Right then I opened my eyes and screamed out in the most excruciating pain I had ever felt. I heard the nurses say, "She's BACK!" Over the next 4 hours they worked on me to get me stable enough to go to see Dave, and finally I got the chance.
As they wheeled me into my room Dave jumped up with his tear stained cheeks and come and grabbed my hand, and kissed my forehead. He said, "Thank you for coming back to me." All I could do was cry.
Dave and I both know that I was saved that day because of the power of the priesthood. That blessing that Dave gave me before surgery and the prayer that my surgeon asked, saved my life and are the reasons that I am still standing and living today.

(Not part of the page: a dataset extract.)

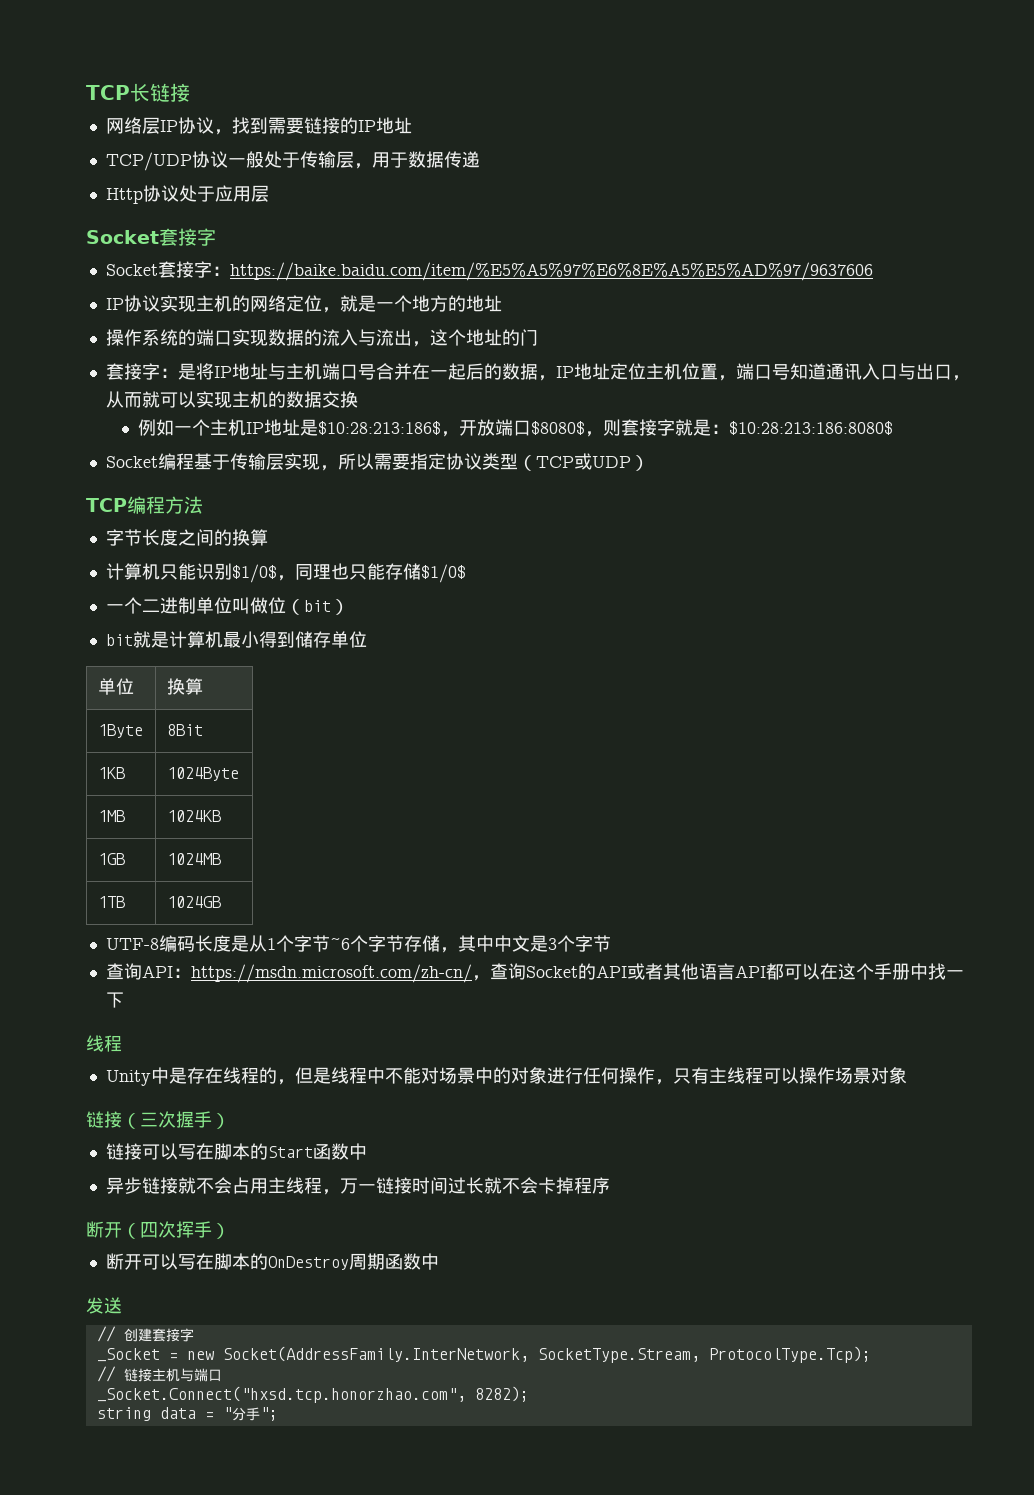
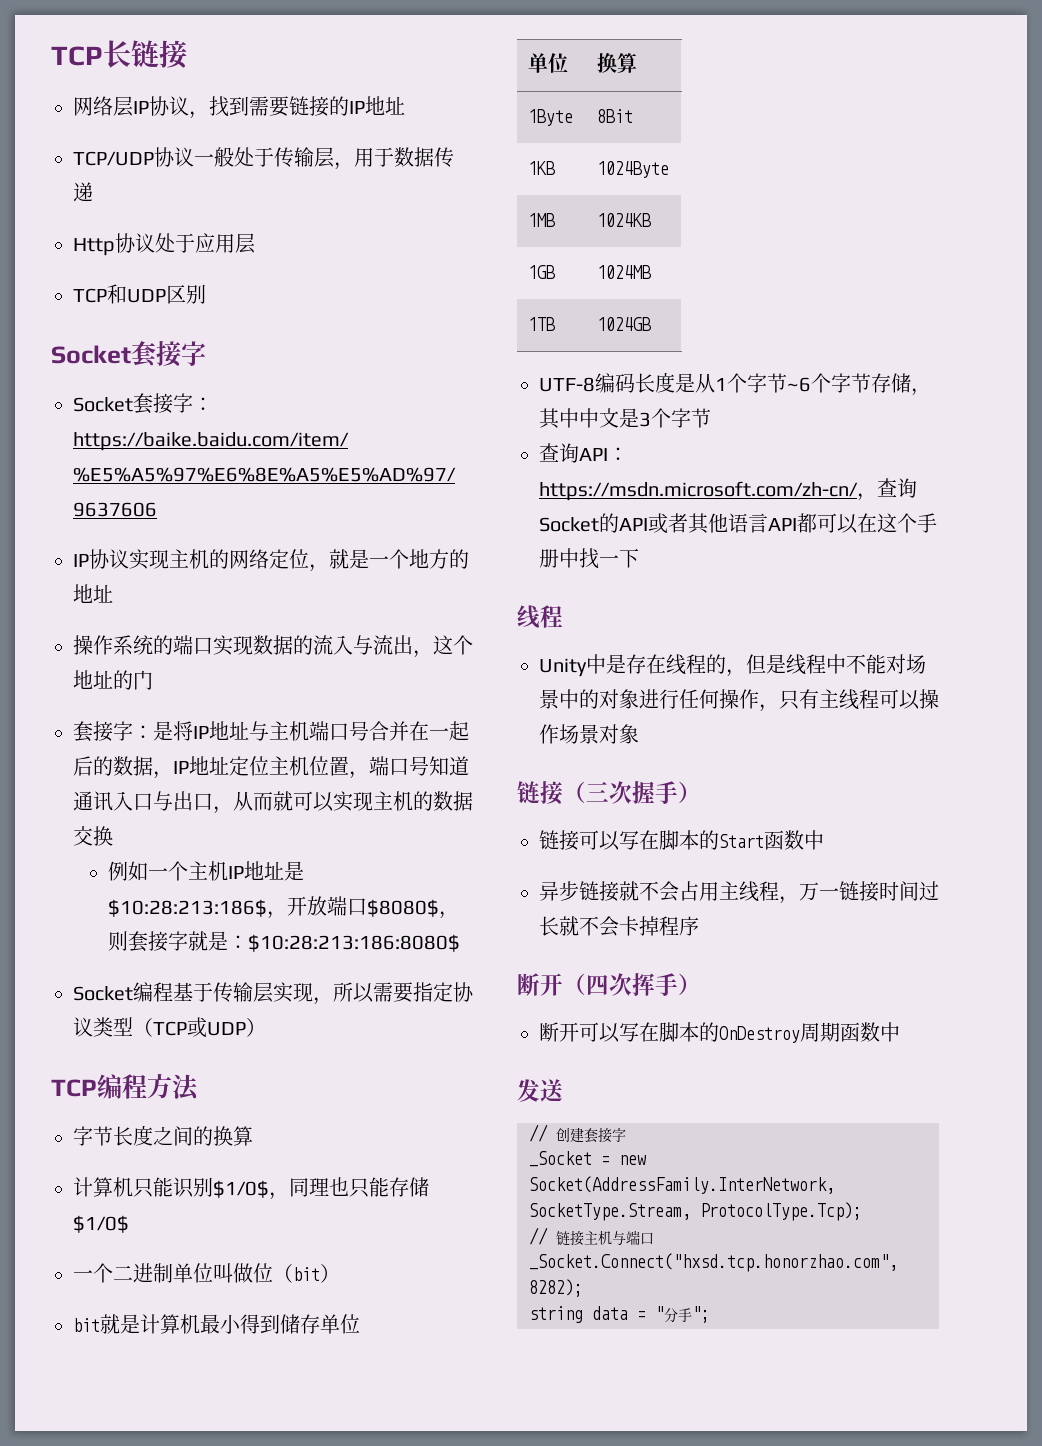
(269, 193) none -> [73,284,206,304] // TCP和UDP区别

God was right, it hasn't been easy. Life is hard, and my health problems haven't stopped. Even as we speak I have to go to the hospital twice a week and get IV therapy to keep me alive. I'm nauseated and vomit every single day of my life, but all of that doesn't matter. The only thing that matters is that I am grateful every morning when I wake up and see my husbands beautiful face lying next to me. I'm thankful every morning when I kiss him goodbye on his way to work. Like I said to God, if you will give me even 24 hours more with Dave then I want to go back.
Dave is my reason for living. He is my entire world, and I love him more than he will ever understand. A man approached Dave and I after our talks and said, "You 2 are special. I saw a light surrounding you as you spoke. You don't have what normal couples have." I was touched, but I knew it was true. I know the relationship and the love that Dave and I share is very rare. I know we were put together for a reason, and I know that together we will accomplish all that our Father in Heaven has in store for us.
I'm thankful for the Priesthood. I'm thankful that my husband stays worth to his, and can offer me protection and guidance. I know my father in heaven has a plan for me and for you. I know he loves us more than we can ever imagine, no matter who we are or what we are doing. His love is perfect and unconditional. I'm grateful for my life and the things I know to be true.
I hope all you Dads had a wonderful Father's Day. I have an amazing father and I'm so lucky to be his baby girl. He is an amazing man that has taught me more than I could ever have hoped to learn. He taught me what I was worth, and because of that I have my sweetheart. Happy Father's Day Papa Kirk. Thank you for raising me into the woman I have become, because I'm proud of her.